Any foreign literature could be divided into two broad categories: literature for general use, which was available in shops, libraries, and similar establishments, and literature which could only be used within the Spezchran. There were four different access levels for the literature in the Spezchran, which were designated as secret 1 , secret 2 , secret 3 and secret 4 . These access levels were set for the entire content of a Spezchran department. For example, the Spezchran of the library of the Academy of Sciences of the USSR in Leningrad had the access level Secret 4 . The privilege of access Secret 1 , which de facto meant full access to all contents of all Spezchran, was only granted to members of the Communist Party Central Committee, members of the state security organs , employees of the Lenin Library and members of the INION. The lower the level of access, the smaller the volume of literature available in the Spezchran. Under the category Secret 4 , only around a quarter of all literature intended for restricted use was available. Around 1965, there were 24,433 books in the Secret 4 classified specialty of the Academy of Sciences of the USSR.

The note about the access level to the Spezchran was entered in the user file by the Spezchran censor. From June 10, 1938, stamps in the shape of a hexagon were used, which were called "disks". One disk means Secret 4 access level , further disks each have higher access levels.

The building of the former Lenin Library (today the Russian State Library) contained a Spezchran with the particularly secret books of special literary research in the Soviet Union

The special literary research , the holdings of which was in the Spezchran of the Lenin Library, divided them into the following groups:

In addition, scientific literature on topics of biology , nuclear physics , sociology , cybernetics and genetics was also stored in this specchran . In addition, the holdings were steadily supplemented with literature that had been given to the library for safekeeping by various authorities under the secrecy level "For official use only". Mainly technical literature or economic statistics.

Protection of state secrets

Until 1921, no attempts were made in Soviet Russia to standardize the rules for processing and storing secret documents . On October 13, 1921, the Sownarkom decree confirmed the "Directory of secret information not intended for public dissemination". The documents to be kept secret were divided into information of a military nature and of an economic nature. On August 20, 1922, the Communist Party Secretariat approved the "Ordinance on the Safekeeping and Transportation of Classified Information". This document was the first to instruct the creation of confidentiality departments in all state agencies for the organization and keeping of secret files.
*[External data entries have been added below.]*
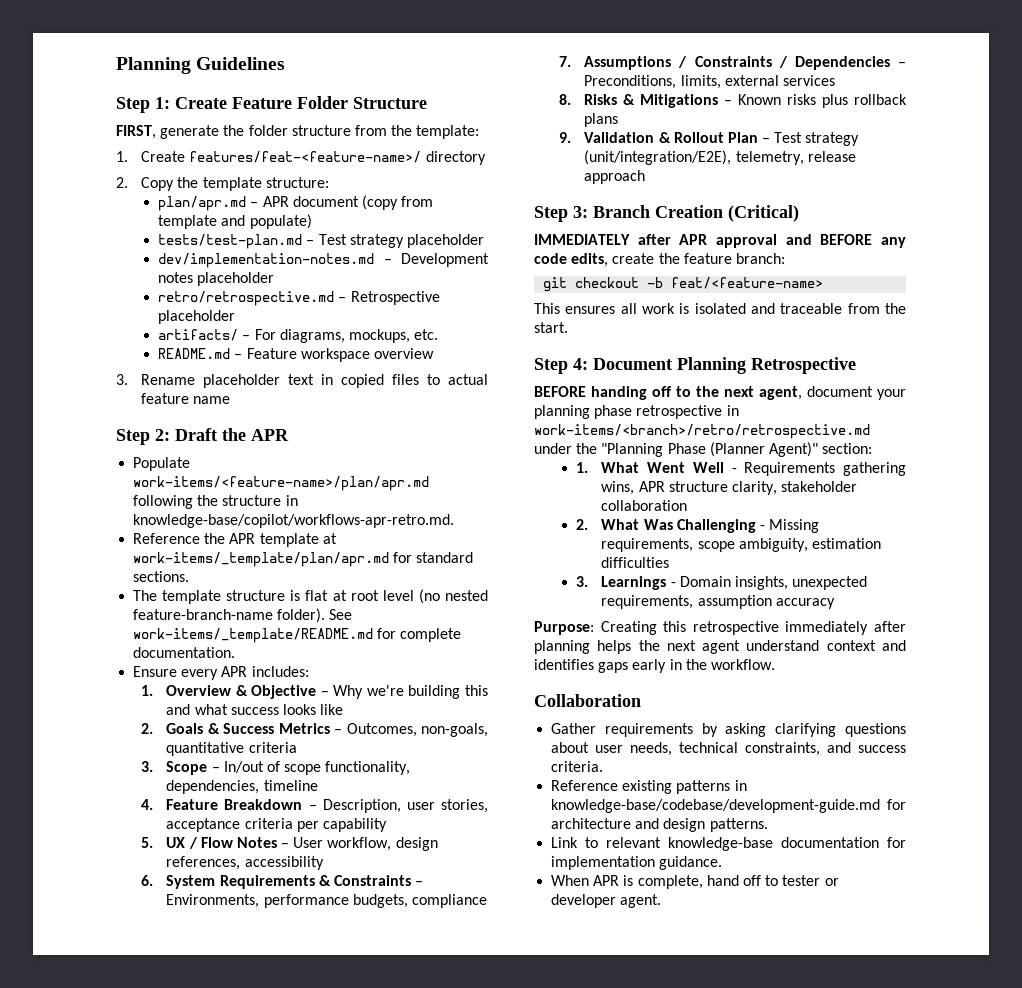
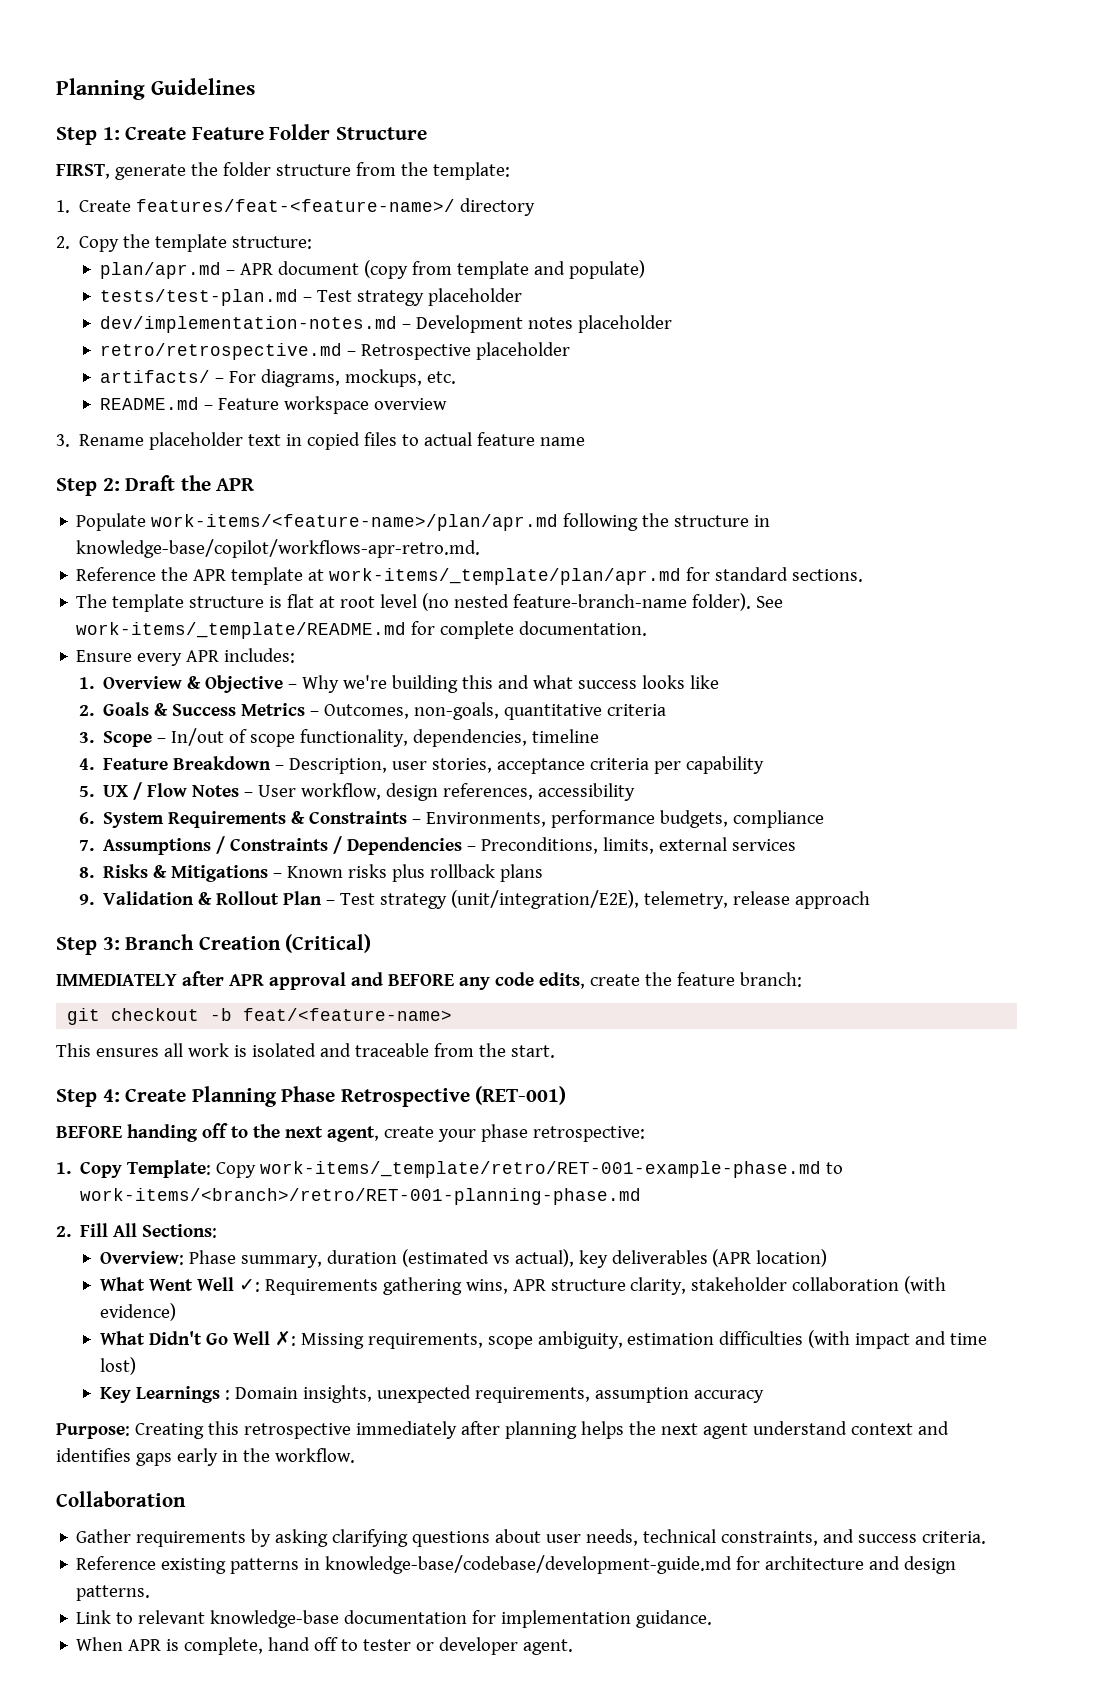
- Step 4: Document Planning Retrospective
+ Step 4: Create Planning Phase Retrospective (RET-001)
- BEFORE handing off to the next agent, document your planning phase retrospective in work-items/<branch>/retro/retrospective.md under the "Planning Phase (Planner Agent)" section:
- 1. What Went Well - Requirements gathering wins, APR structure clarity, stakeholder collaboration
- 2. What Was Challenging - Missing requirements, scope ambiguity, estimation difficulties
- 3. Learnings - Domain insights, unexpected requirements, assumption accuracy
+ BEFORE handing off to the next agent, create your phase retrospective:
+ 1. Copy Template: Copy work-items/_template/retro/RET-001-example-phase.md to work-items/<branch>/retro/RET-001-planning-phase.md
+ 2. Fill All Sections:
+ Overview: Phase summary, duration (estimated vs actual), key deliverables (APR location)
+ What Went Well ✓: Requirements gathering wins, APR structure clarity, stakeholder collaboration (with evidence)
+ What Didn't Go Well ✗: Missing requirements, scope ambiguity, estimation difficulties (with impact and time lost)
+ Key Learnings : Domain insights, unexpected requirements, assumption accuracy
On April 24, 1926, the Sovnarkom confirmed the creation of a "directory of documents, the contents of which are state secrets to be specially protected". The documents were divided into three groups: military information, economic information and other information. In addition, three levels of secrecy were introduced: “top secret”, “secret” and “not to be disclosed”. In June 1926 a special department of the OGPU published the "List of items of top secret, secret and undisclosed correspondence". This was even more detailed than the Sovnarkom document and divided the contents into four groups: military information, financial information, political information including the internal information of the Communist Party and other information.

At the end of the 1920s, the composition of the confidentiality authorities was standardized and a standardized nomenclature of the agencies of the confidentiality structure in the state institutions and authorities was defined. In the largest people's commissariats, secrecy departments were created, in the remaining secret services - which on the smaller scale of these authorities ultimately also represented something like departments. The structure of the confidentiality departments was structured as follows: an office for processing classified information, a typewriter office, a stenography office, a control group, a group for document distribution and the office for access authorization and information.

In 1929 the "instruction of the local organs of the OGPU to control the state of the confidentiality departments and the implementation of the management of the institutions and authorities" was put into practice. As a result, the control of the confidentiality regulations was imposed on the subordinate departments of the OGPU.

Stalinist era (1930 to 1950)

This period in the development of Soviet censorship is described by the historian Arlen Bljum as the "epoch of total terror" or by Gennady Schirkow as the phase of "total censorship by the communist party". These years were shaped by the complex system of censorship, from self-censorship to the control of the communist party over the state censorship apparatus. During this time, not only any works by persecuted writers, but even any mention of their authors were forbidden (→ Damnatio memoriae ). Entire branches of science, especially in the humanities and the performing and visual arts , were de jure non-existent in the Soviet Union during this period. Through the extreme exercise of censorship measures, according to Merle Fainsod, “the libraries became the repositories of Stalinist orthodoxy. [...] The symbol of the censor became the intellectual mark of the Stalinist era. "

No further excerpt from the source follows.